» **Problem description**: Give back, word for word, the line that contains "3 hours: 2 x" and every line that follows it in the data below.

(Data provided Opens)

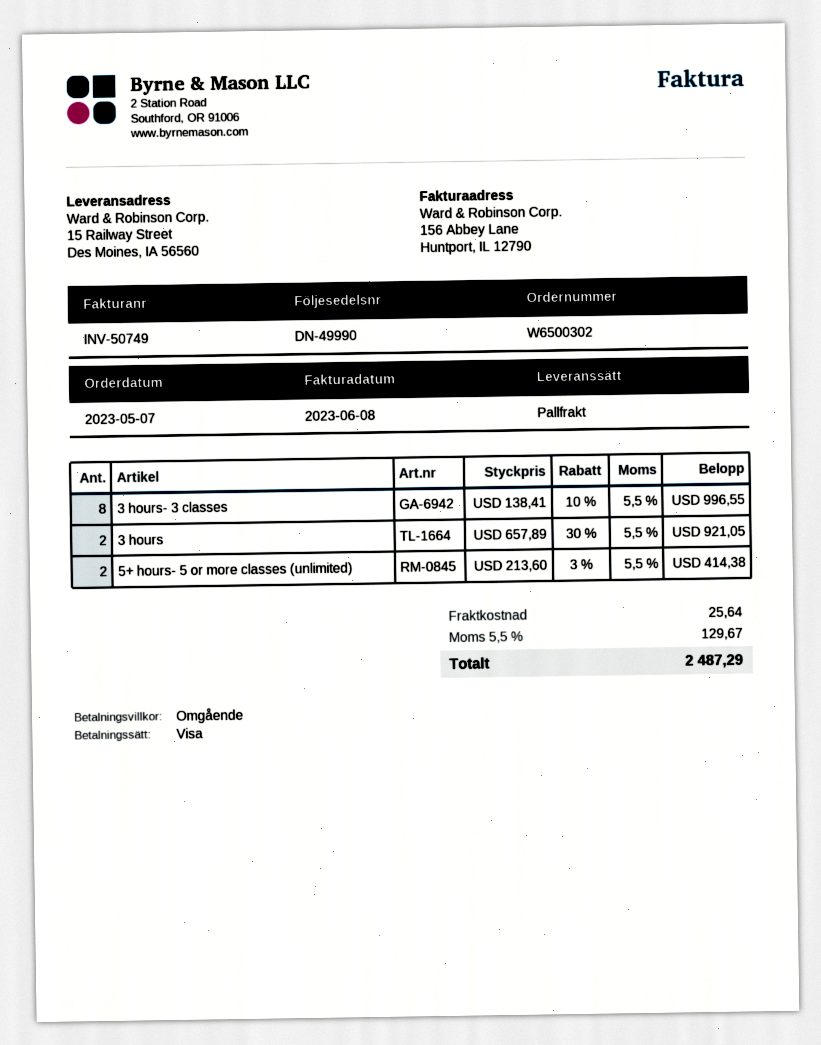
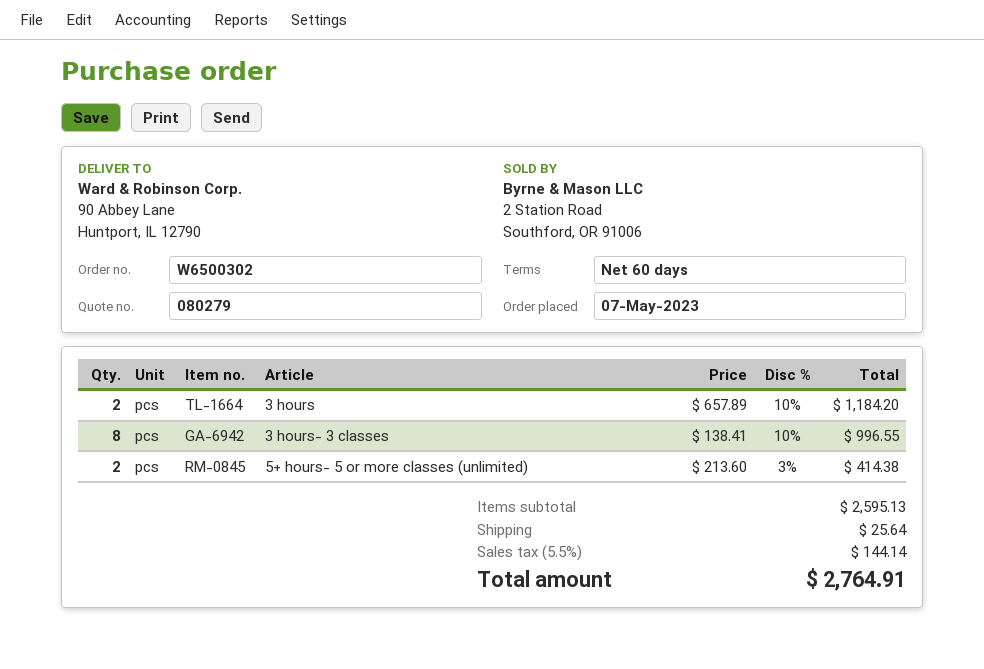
payment terms: on receipt -> 60 days
ship to: 15 Railway Street, Des Moines, IA 56560 -> 90 Abbey Lane, Huntport, IL 12790
3 hours: 2 x 657.89 - 30% = 921.05 -> 2 x 657.89 - 10% = 1184.20
tax: 5.5% = 129.67 -> 5.5% = 144.14
total: 2487.29 -> 2764.91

(Data provided Closes)

» **Result for this exercise**:
3 hours: 2 x 657.89 - 30% = 921.05 -> 2 x 657.89 - 10% = 1184.20
tax: 5.5% = 129.67 -> 5.5% = 144.14
total: 2487.29 -> 2764.91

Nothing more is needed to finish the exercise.